It has certainly generated considerable controversy, not least because he appears to enjoy a huge social media presence, with 6.5 million followers on Instagram, 2.7 million subscribers on YouTube and in excess of 700,000 followers on Facebook. 

His supporters even protested outside the Singapore embassy in Jakarta and the Singapore consulate-general in Medan last week. 

Interestingly, institutional figures in Indonesia such as parliamentarian Fadli Zon called Singapore’s treatment of the religious figure “very inappropriate”, while a senior Islamic Council of Indonesia (MUI) figure, Cholil Nafis, advised Singapore not to be “prejudiced against the citizens of its neighbouring countries".

Like many Islamic folk preachers in Indonesia, Mr Somad’s popularity lies in the fact that his online sermons are easily accessible and cover a range of daily issues concerning ordinary Indonesian Muslims. 

A charismatic preacher, his messages are said to be witty and humorous, if not exactly theologically sophisticated. Additionally, there does not appear to be any evidence that he supports terrorist groups such as ISIS (Islamic State in Iraq and Syria).

All this begs the question: Why keep him out? Why would his presence in our community have been inimical to our multi-religious social fabric?


The first thing to note is that extremism is not always expressed in terms of physical violence at the outset.

As the Ministry of Home Affairs explained, Mr Somad is "known to preach extremist and segregationist teachings, which are unacceptable in Singapore’s multi-racial and multi-religious society".

The dissemination of explicitly segregationist messaging in an urbanised, densely packed, social media-savvy, multi-religious society like Singapore is simply a very bad idea.

This point is driven home by Mr Somad’s particular brand of segregationist pronouncements.

As reported, he has referred to non-Muslims as "kafirs" or infidels, called the Christian crucifix the dwelling for an "infidel jinn" (spirit or devil) and declared that infidels and the Chinese are seldom possessed because "fellow demons" are not allowed to "tempt" each other.  
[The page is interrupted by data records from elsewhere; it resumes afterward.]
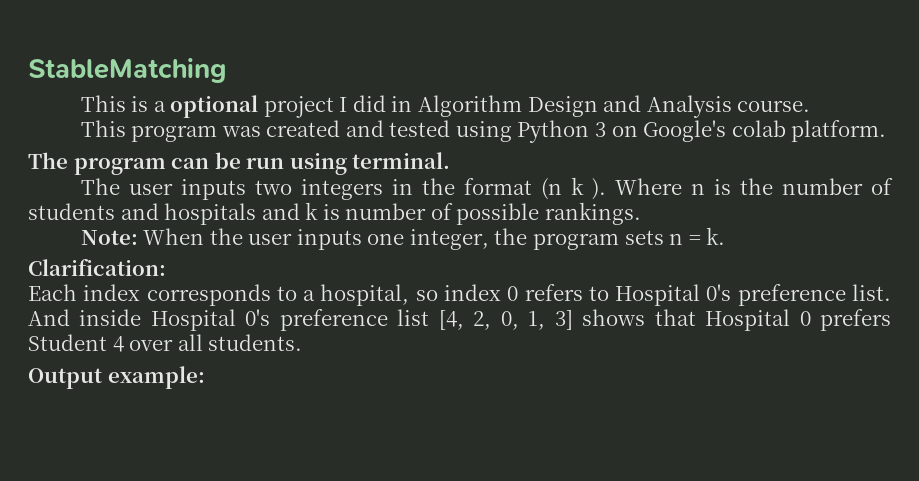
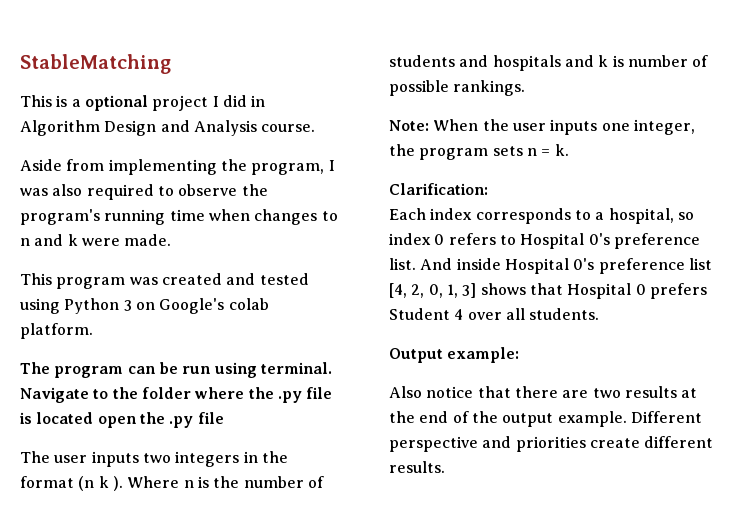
+ Aside from implementing the program, I was also required to observe the program's running time when changes to n and k were made.
+ Navigate to the folder where the .py file is located open the .py file
+ Also notice that there are two results at the end of the output example. Different perspective and priorities create different results.

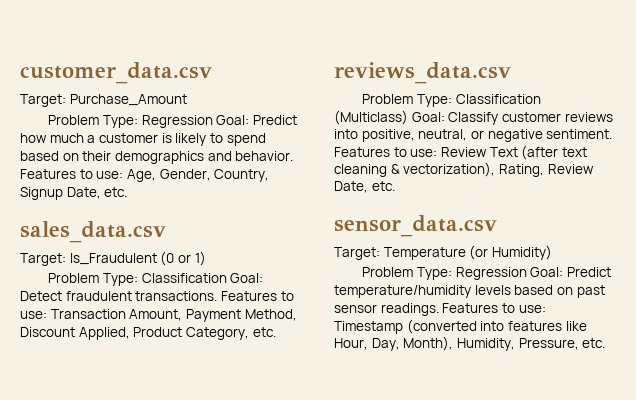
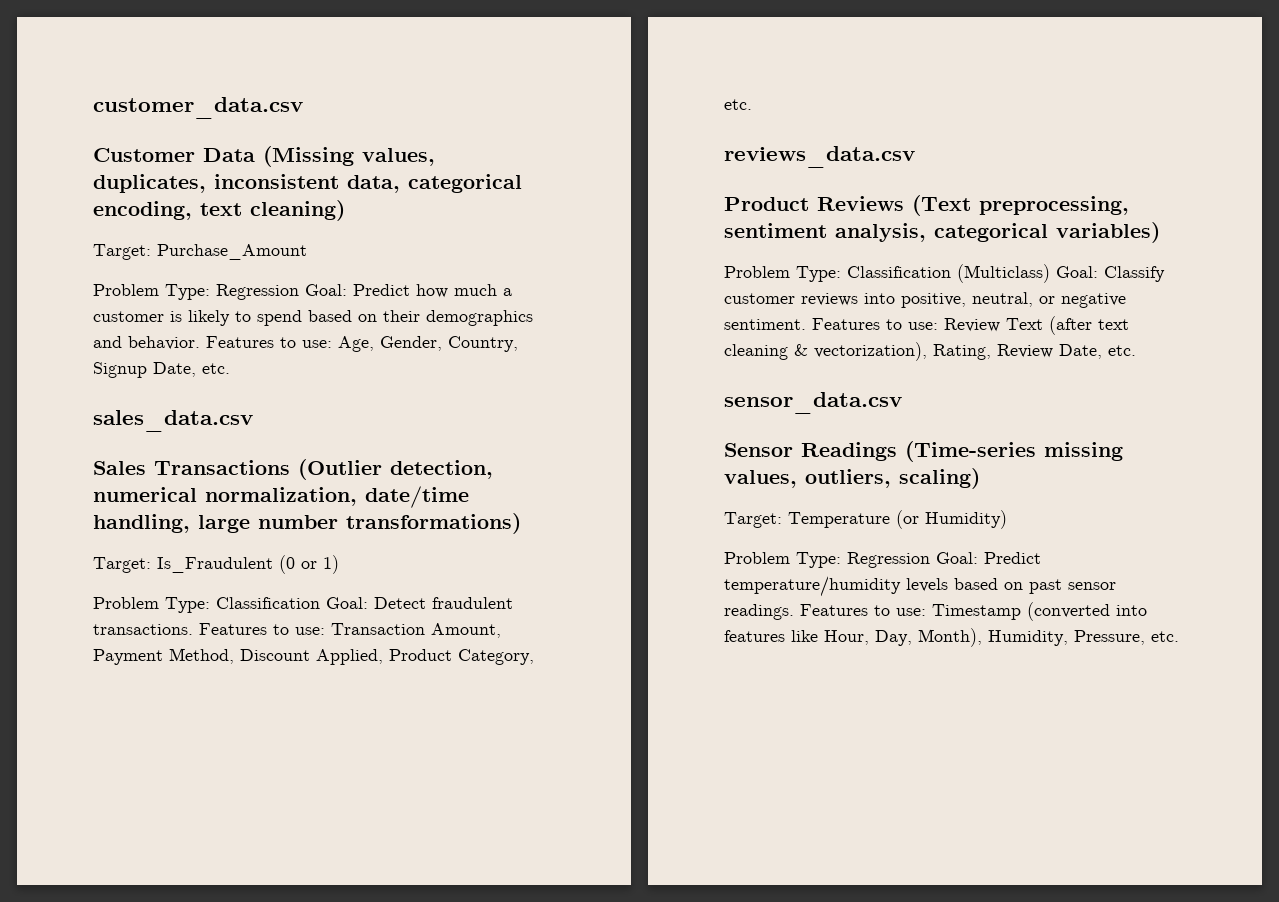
+ Customer Data (Missing values, duplicates, inconsistent data, categorical encoding, text cleaning)
+ Sales Transactions (Outlier detection, numerical normalization, date/time handling, large number transformations)
+ Product Reviews (Text preprocessing, sentiment analysis, categorical variables)
+ Sensor Readings (Time-series missing values, outliers, scaling)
Such rhetoric not only seriously offends non-Muslims, especially Christians, it falls afoul of the Penal Code, which criminalises activities, including hate speech, aimed at “promoting enmity between different groups on grounds of religion or race”.

More insidiously, scientific evidence has shown that the dehumanising rhetoric embedded in hate speech, over time fosters a climate of rigid intolerance that can soften the ground for violence.

The German-Egyptian scholar Hamed Abdel-Samad argues that to “utter a word like kafir is to embark on the first step to violence, treating those with different beliefs or ideas like animals and paving the road to acts of terrorism and murder”.

Hence while the likes of Mr Somad “may not openly endorse violence”, their “social views” tend to “legitimise” and strengthen “the  spiritual framework behind Islamist terrorism”, according to Mr Abdel-Samad.

Little wonder then, that violent extremist imagery at times does seem to creep into Mr Somad’s oratory and even that of his followers.

Thus, while he has claimed that suicide bombings are legitimate martyrdom operations, and that non-Muslims could conspire to oppress Muslims and "slit their throats", his followers since the May 16 incident have called for Singapore to “be bombed and destroyed”.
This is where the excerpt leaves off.